Another observation is that the total enhancement factor, M₁·M₂, is proportional to the (a/h)², assuming h_d=h_m=h. Especially, the enhancement factor M₂, which originates from the effective displacement manipulation, is not found in previous approaches to artificial high index materials^7,8. This reason limited the previously measured effective dielectric constants to moderate values of a few thousands, even with a very high aspect ratio near 1,000 (ref. 8). This is several orders of magnitude below the attainable dielectric constants with the mesoscopic crystals proposed in this work with a similar aspect ratio (Supplementary Fig. 4). More fundamentally, the proposed structure for the first time shows that the macroscopic electric displacement can be markedly different from its mesoscopic vector fields, both in magnitude and in direction. A space-filling geometry is an example that utilizes this new possibility to produce gigantic macroscopic displacement from smaller local displacements with alternating directions.
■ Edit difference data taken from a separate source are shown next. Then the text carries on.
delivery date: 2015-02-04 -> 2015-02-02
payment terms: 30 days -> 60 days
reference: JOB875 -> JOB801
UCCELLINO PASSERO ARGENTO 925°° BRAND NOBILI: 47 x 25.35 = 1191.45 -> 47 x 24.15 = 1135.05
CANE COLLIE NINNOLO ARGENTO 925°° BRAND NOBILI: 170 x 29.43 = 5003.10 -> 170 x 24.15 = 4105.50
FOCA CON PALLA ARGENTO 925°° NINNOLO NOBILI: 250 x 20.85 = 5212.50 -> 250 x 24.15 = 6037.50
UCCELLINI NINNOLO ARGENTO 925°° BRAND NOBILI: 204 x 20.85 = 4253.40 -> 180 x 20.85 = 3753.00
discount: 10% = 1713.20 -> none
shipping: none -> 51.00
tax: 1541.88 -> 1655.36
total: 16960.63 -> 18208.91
Fabrication and measurements at microwave frequencies

We fabricated the uniaxial version of the proposed structure with square plates for the microwave operation around 10 GHz (Fig. 2a,b and Methods) for the proof-of-concept experiment. The structure can be scaled down to terahertz and visible frequency operation as well, because the geometry is simple and potentially easy to adjust to different scales. The complex effective refractive index (n_x=ɛ_x^1/2) was retrieved from the scattering parameters measured using the waveguide method with a vector network analyzer (Methods). As the thickness independency of effective refractive index was confirmed with numerical simulations (Supplementary Fig. 5), we used samples that are two-unit-cell thick with five metal layers for the measurements to extract the bulk properties. The retrieved dielectric constants and refractive indices were compared with quantitative theoretical predictions and to numerical simulation results. For the theoretical values, we developed an analytic model for the uniaxial mesoscopic crystal fully taking into account the finite and complex permittivity of metal (Supplementary Note 2). For the numerical simulations, we also considered the actual permittivity of metal (Methods). To demonstrate the validity of the numerically extracted bulk effective material properties, a simulation showing the Snell’s law for the proposed structure is also provided (Supplementary Fig. 6).

Figure 2: Effective material parameters of the mesoscopic crystal.

(a) A macroscopic image of the fabricated mesoscopic crystal. (b) Top view of the crystal in an optical microscope. The structural dimensions and the materials are same as in Fig. 1c, but here it is a uniaxial crystal (Methods). (c) Retrieved dielectric constants, ɛ_x, of the mesoscopic crystal for X-band frequency range. The analytic model, simulations, and experimental data show excellent agreement for Re[ɛ_x]. (d) Retrieved effective refractive index and the figure of merit (FOM, Re[n_x]/Im[n_x]) of the mesoscopic crystal. The effective refractive index is constantly larger than 1000, and the experimentally measured FOM is >15 for the X-band frequency range.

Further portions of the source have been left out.